[[ Exercise material open ]]

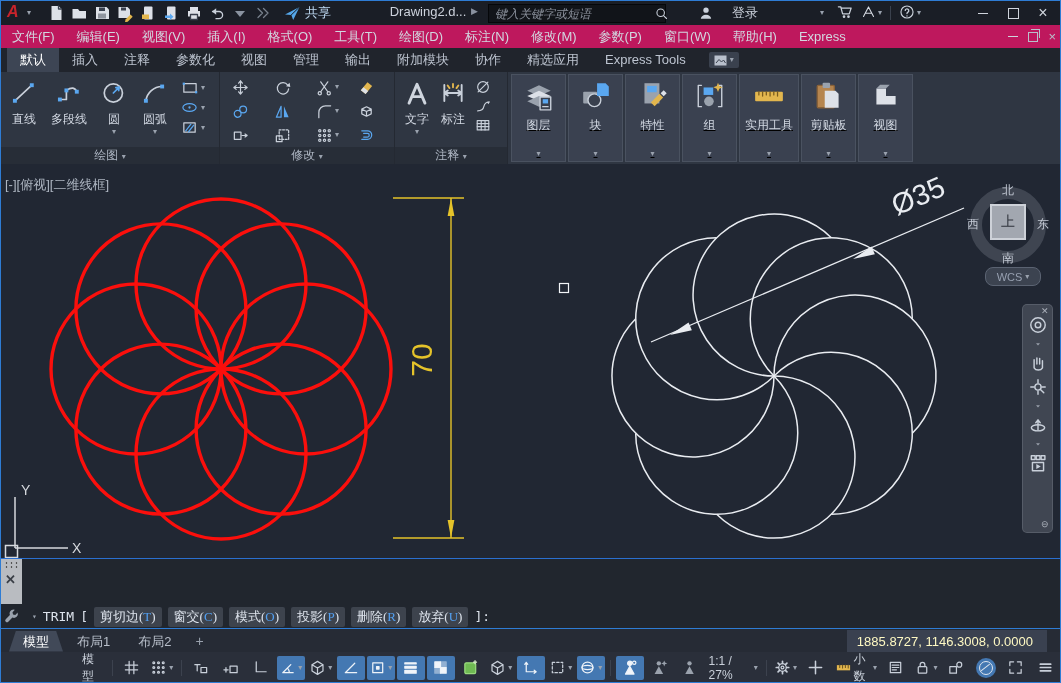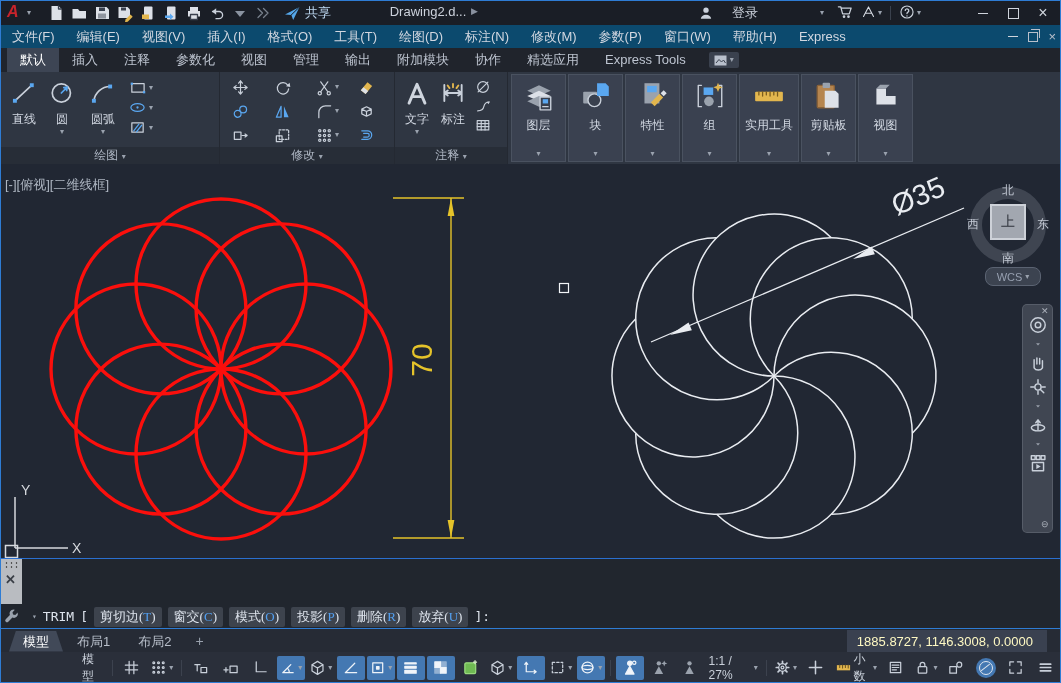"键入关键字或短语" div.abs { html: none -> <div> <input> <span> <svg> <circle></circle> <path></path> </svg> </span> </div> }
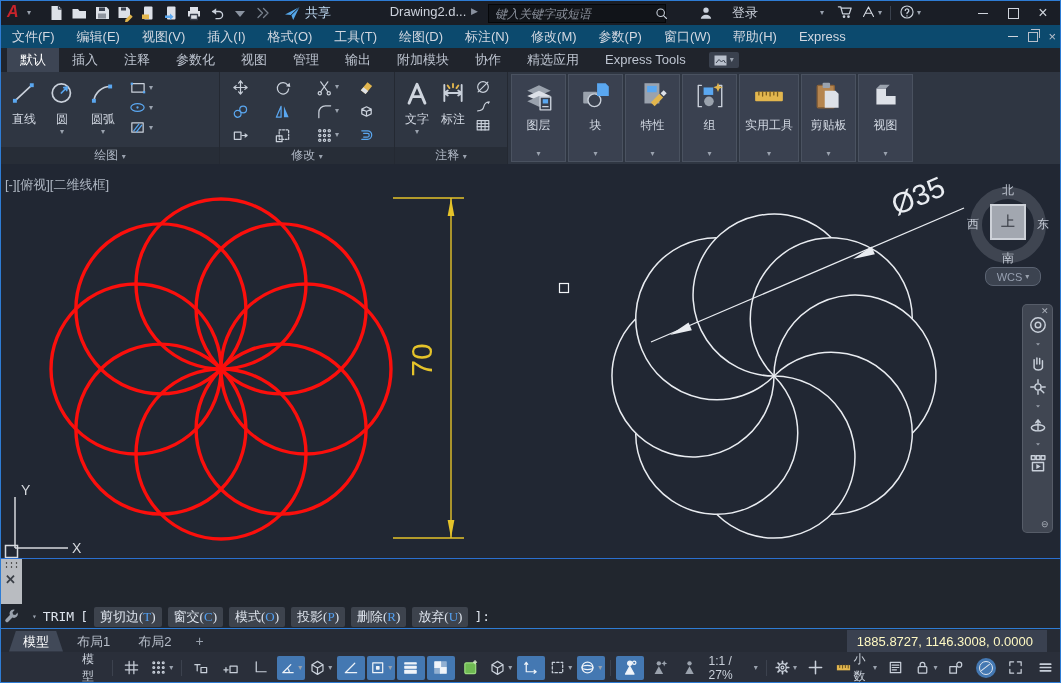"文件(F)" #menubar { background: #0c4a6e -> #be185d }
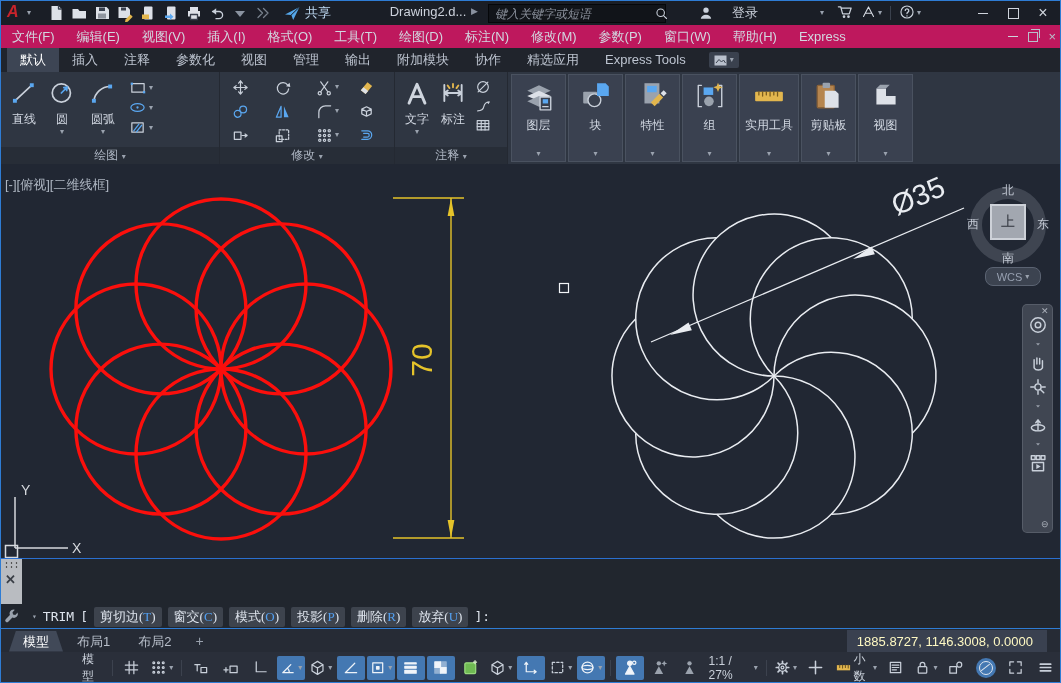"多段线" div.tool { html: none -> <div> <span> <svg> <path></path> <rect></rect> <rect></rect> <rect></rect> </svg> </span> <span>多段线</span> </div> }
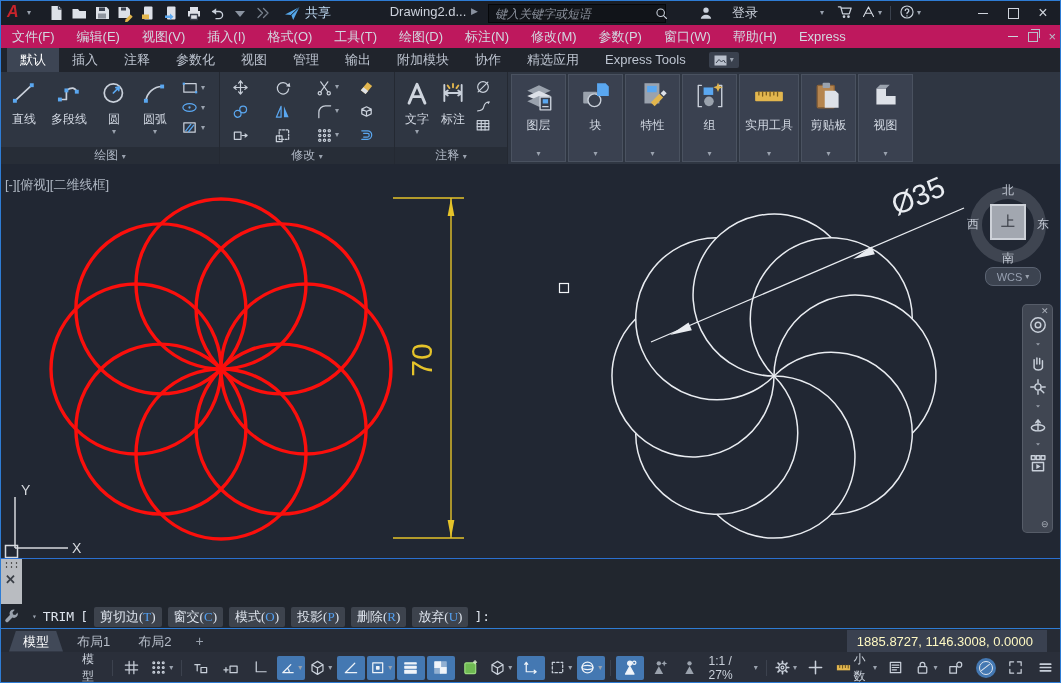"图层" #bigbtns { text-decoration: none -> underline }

[[ Exercise material closed ]]
[[ Exercise material open ]]

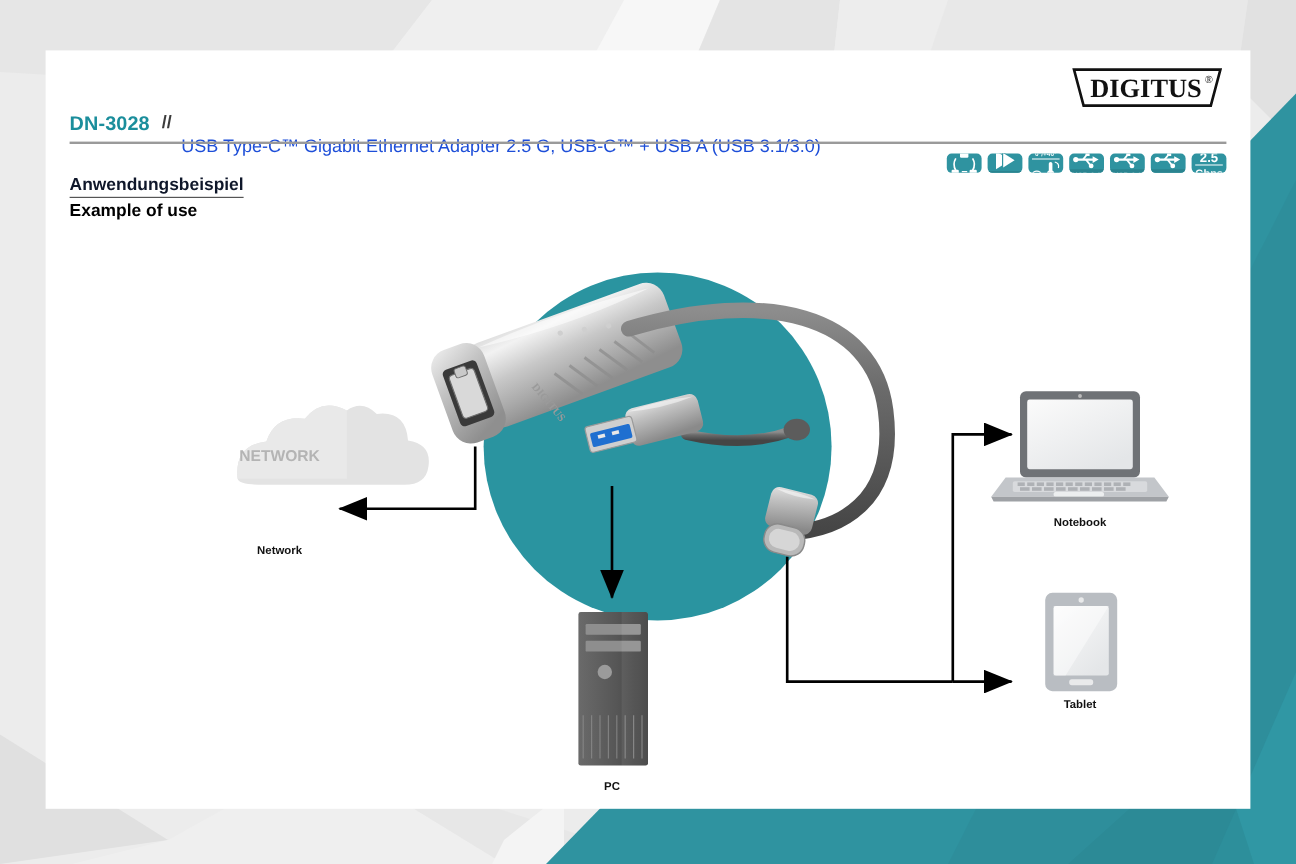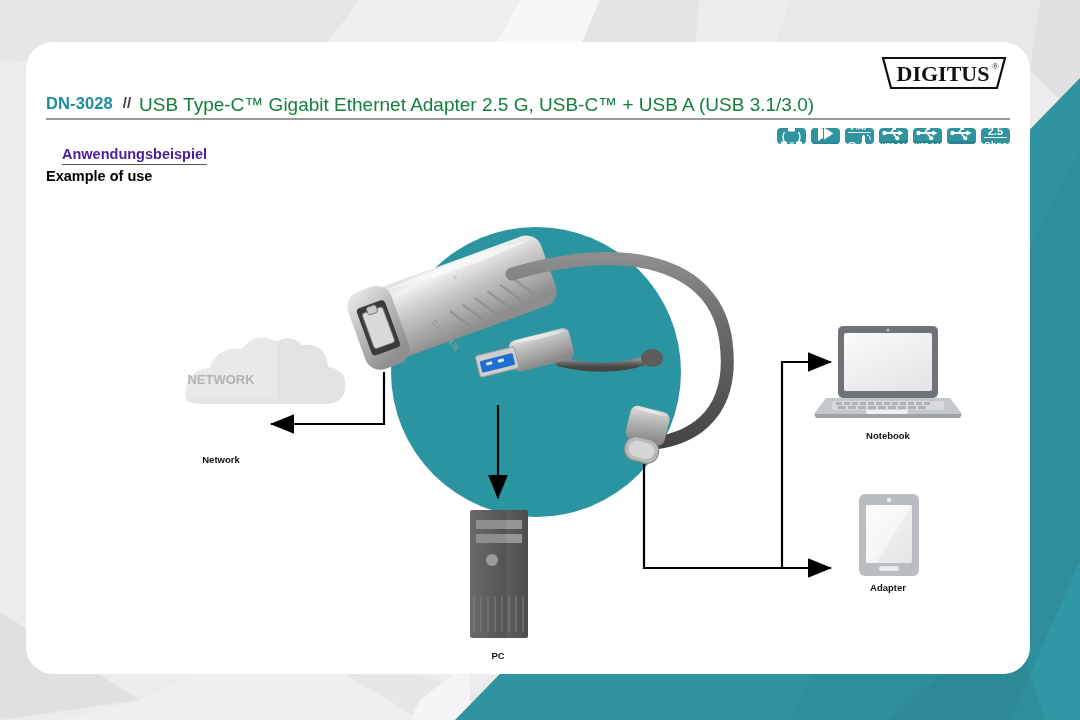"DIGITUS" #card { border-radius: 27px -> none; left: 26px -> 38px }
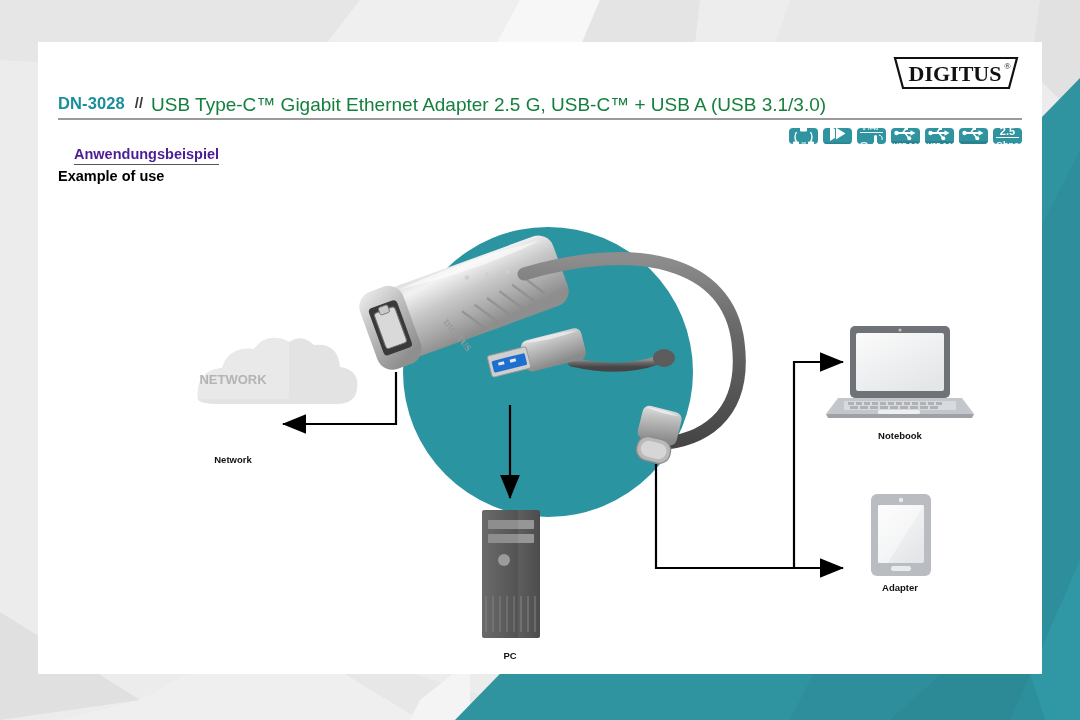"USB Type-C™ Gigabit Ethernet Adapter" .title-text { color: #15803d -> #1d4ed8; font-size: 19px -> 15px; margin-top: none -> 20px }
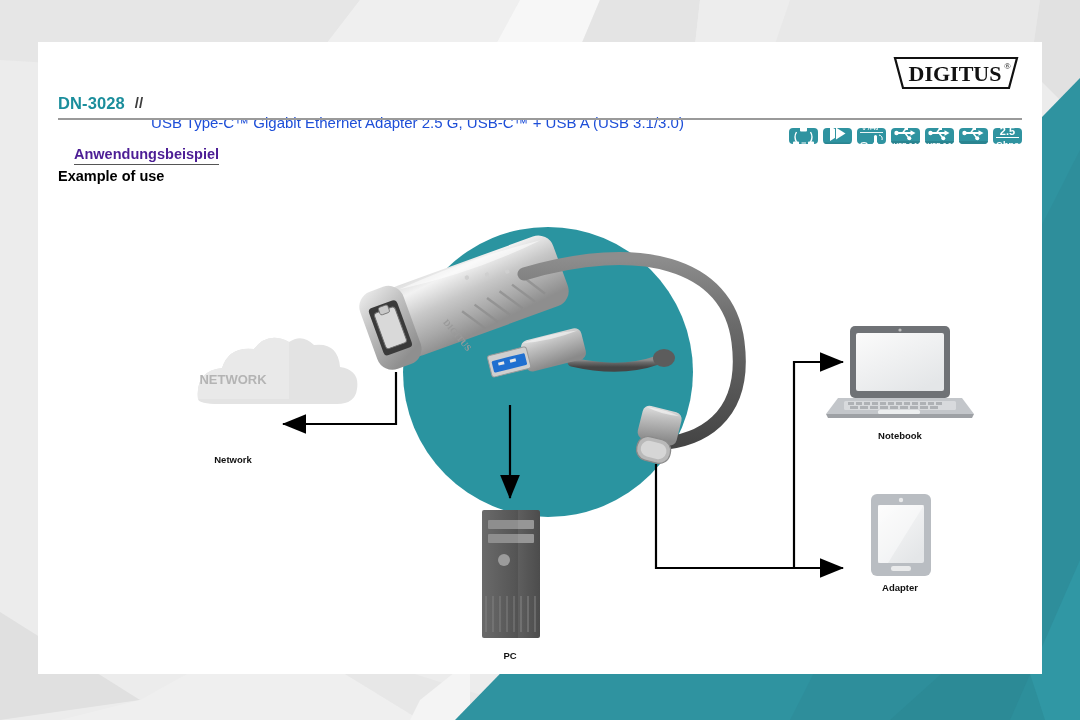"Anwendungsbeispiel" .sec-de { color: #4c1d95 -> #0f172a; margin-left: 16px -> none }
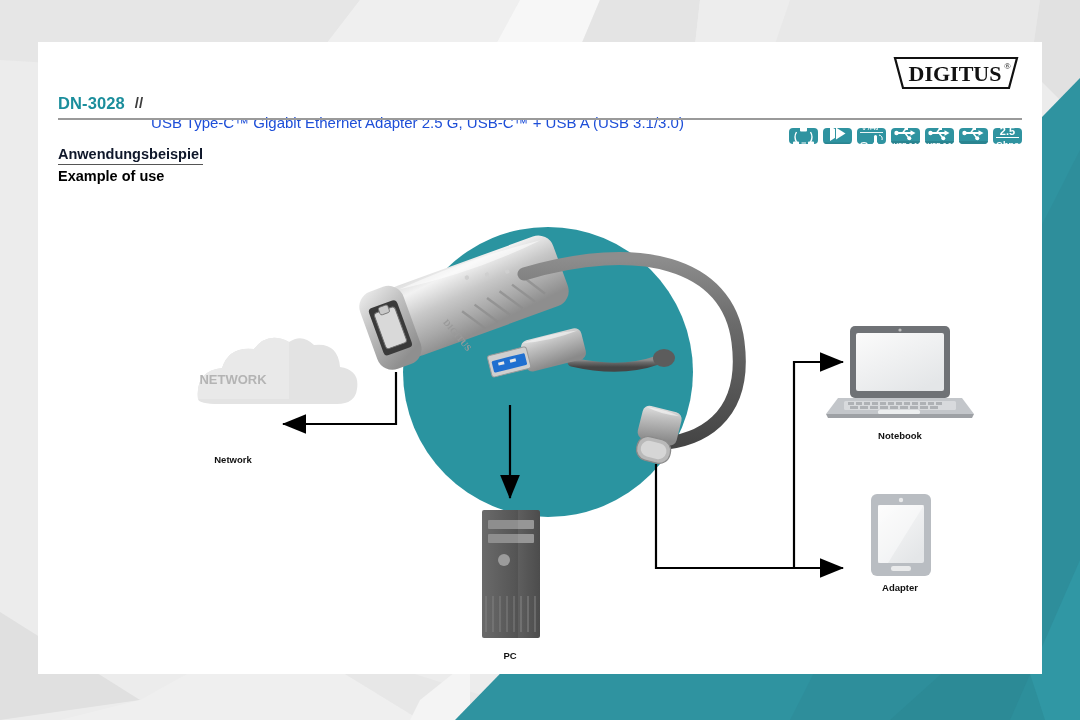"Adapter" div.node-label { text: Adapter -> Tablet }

[[ Exercise material closed ]]

-- Problem statement --
Above are records; repeat only the lines from the line with "-> <div> <input>" through the line with "text-decoration: none ->", and leave pictures out.

-- Response to the exercise --
"键入关键字或短语" div.abs { html: none -> <div> <input> <span> <svg> <circle></circle> <path></path> </svg> </span> </div> }
"文件(F)" #menubar { background: #0c4a6e -> #be185d }
"多段线" div.tool { html: none -> <div> <span> <svg> <path></path> <rect></rect> <rect></rect> <rect></rect> </svg> </span> <span>多段线</span> </div> }
"图层" #bigbtns { text-decoration: none -> underline }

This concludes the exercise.